SCHENECTADY — Dr. Grace Jorgensen is remembered for her medical work and dedication to women’s health.
At nearly 94 years old, Jorgensen died earlier this week. She was known for her medical work and the role she played at Bellevue Woman’s Hospital.
“She was a remarkable woman,” regional historian and author Don Rittner said. “She was dedicated to her field and Bellevue wasn’t just a maternity hospital, they created a research lab. She was a leader. Dr. J and that hospital were leaders in healthcare for women. And that should be her legacy.”
Rittner wrote the book, “Delivery With Grace: Bellevue Maternity Hospital 1931-2001,” which he said is really about the history of Jorgensen and her mother, Mary Grace Jorgensen, who founded the hospital. He said they made sure everything was done correctly at the hospital.
“Against all odds, women were not supposed to be leaders in the medical community at the time,” Rittner said. “They were supposed to be nurses, but she was a full-fledged doctor. She made no bones about it, when people tried to tell her you couldn’t do things, they didn’t want to go against Dr. J.”
Mary Grace Jorgensen, a nurse, created Bellevue Hospital with the help of her husband, Elmer Jorgensen, in 1931. At the time the majority of women were giving birth at home. The Jorgensen family worked to increase the number of hospital births for women.

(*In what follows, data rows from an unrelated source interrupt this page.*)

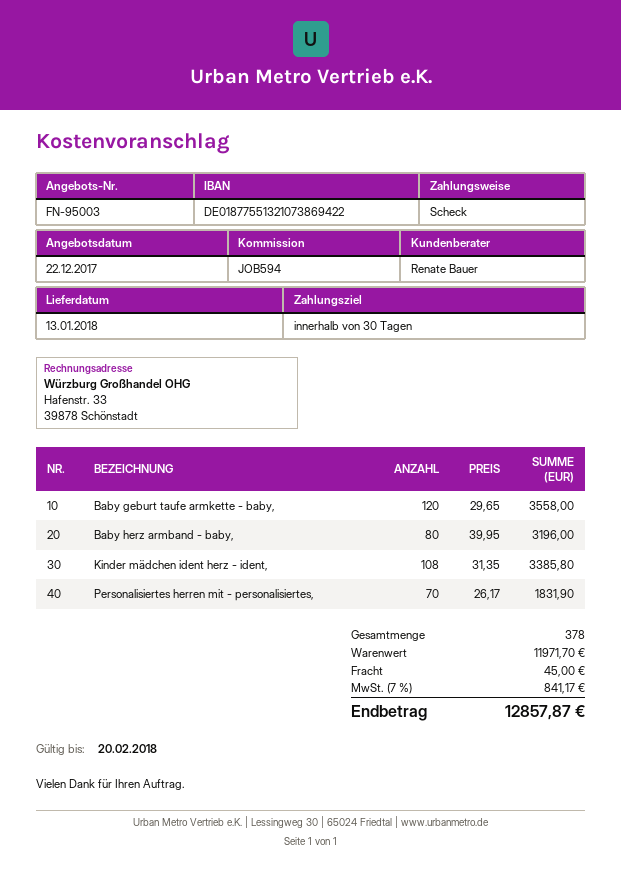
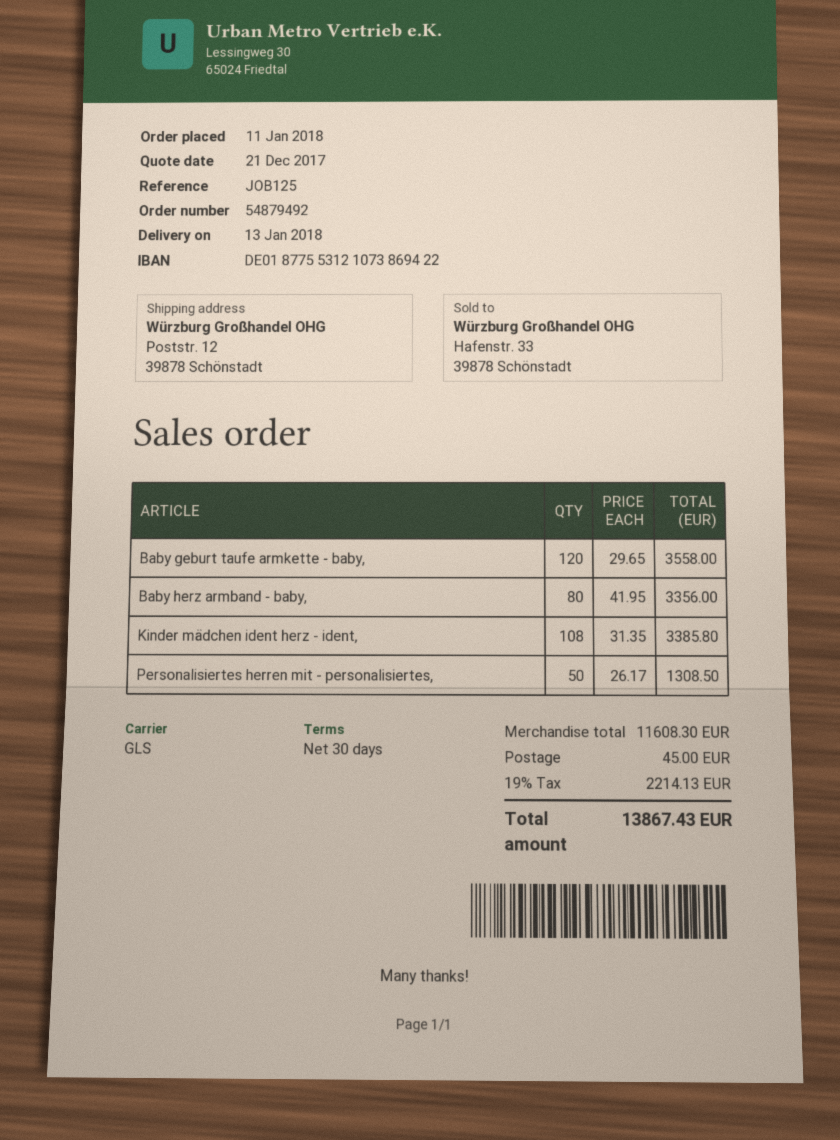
quote date: 2017-12-22 -> 2017-12-21
reference: JOB594 -> JOB125
bank account: DE01877551321073869422 -> DE01877553121073869422
Baby herz armband - baby,: 80 x 39.95 = 3196.00 -> 80 x 41.95 = 3356.00
Personalisiertes herren mit - personalisiertes,: 70 x 26.17 = 1831.90 -> 50 x 26.17 = 1308.50
subtotal: 11971.70 -> 11608.30
tax: 7% = 841.17 -> 19% = 2214.13
total: 12857.87 -> 13867.43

“She was a great human being, very dedicated wife and mother,” Rittner said. “She was a really beautiful lady, dedicated to her family and dedicated to her profession. You can’t get any better than that really.”
Grace Jorgensen took night classes at Union College, and then transferred to Russell Sage College. She went on to become one of eight women in her class of 125 at New York Medical College, where she met classmate and later husband of 59 years, Dr. Howard Jay Westney. Jorgensen interned at Ellis Hospital before rejoining her family at Bellevue Woman’s Hospital.

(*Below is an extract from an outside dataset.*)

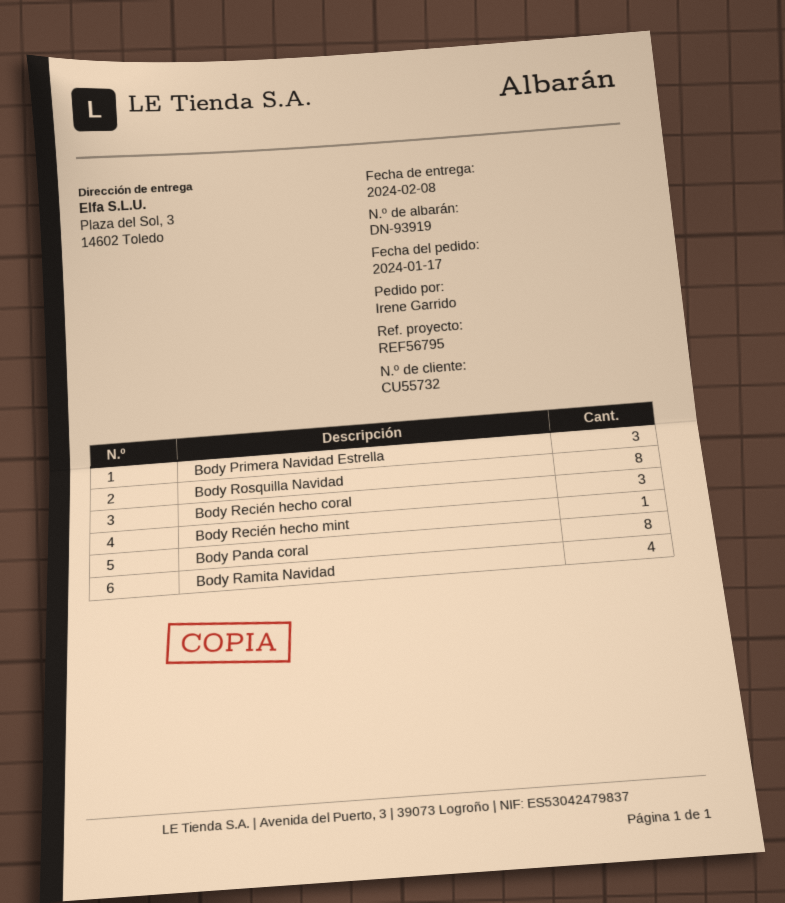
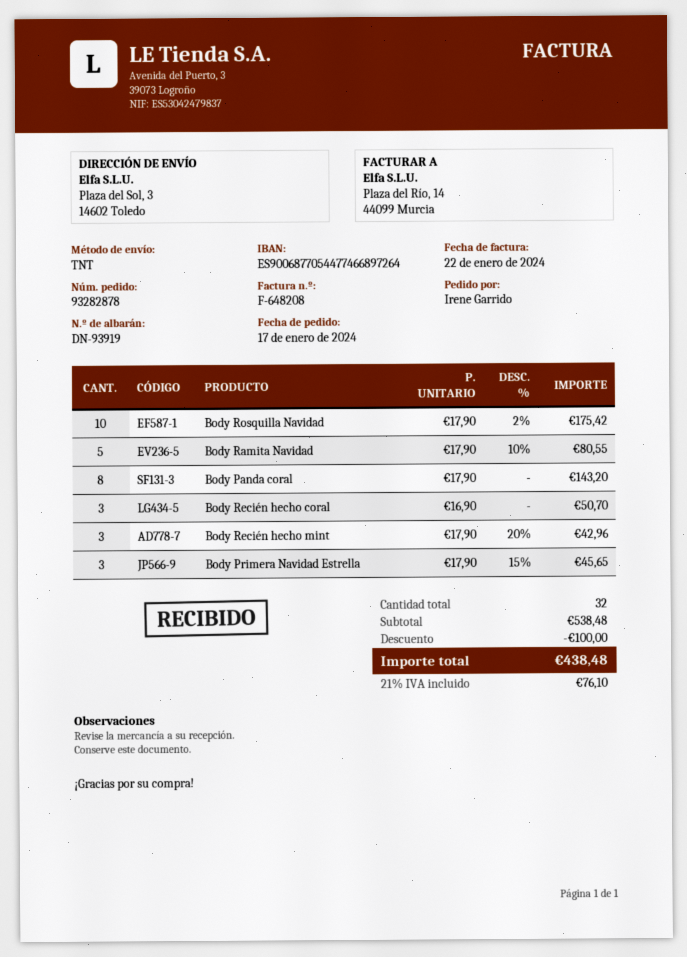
Body Rosquilla Navidad: 8 -> 10
Body Recién hecho mint: 1 -> 3
Body Ramita Navidad: 4 -> 5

After her mother’s death in 1959, Grace Jorgensen took over with the help of her father and brother Paul. She was president of the hospital for 40 years.
Bellevue converted from being privately owned to not-for-profit in November 2001. Five years later, Ellis Medicine assumed responsibility for these services when Bellevue Woman’s Hospital surrendered its license in the wake of state healthcare reform mandates.
“The entire Ellis Medicine family joins with the Schenectady and the greater Capital Region community in mourning today upon the passing of Dr. Grace Jorgensen Westney,” Ellis Medicine President and CEO Paul Milton said in a statement. “Grace was a tireless advocate for bettering health care – and especially women’s health care – in our community and the impact that she has had on tens of thousands of people in this area cannot be overstated.”
Grace Jorgensen helped to integrate Bellevue into Ellis when the opportunity arose, Milton said. He explained she was a passionate fighter for women in the community and for ensuring they have access to high-quality and affordable healthcare.
“We will miss Grace’s trademark smile and steadfast commitment to her healthcare mission,” Milton said in a statement. “We are all better off because Grace was in our lives and in our community and, along with the entire Ellis Medicine family, we will redouble our efforts to continue to provide – in her memory — the compassionate and stalwart care that she provided so many.”
Jorgensen personally delivered thousands of babies in her career. In 1960 she saw that women needed safe pain relief during childbirth as most birthing mothers at the time were given none. She worked to show doctors safe effective pain relief was possible. Under her direction Bellevue was among one of the early hospitals to do mammography.
“She was a wonderful woman, and really one of the most influential and significant women in the Schenectady area over the second half of the 20th century,” Schenectady County historian Bill Buell said.
Grace Jorgensen, like her mother, believed an expectant mother should not need to be ill to go to the hospital, said Buell, a part-time reporter and columnist for The Daily Gazette.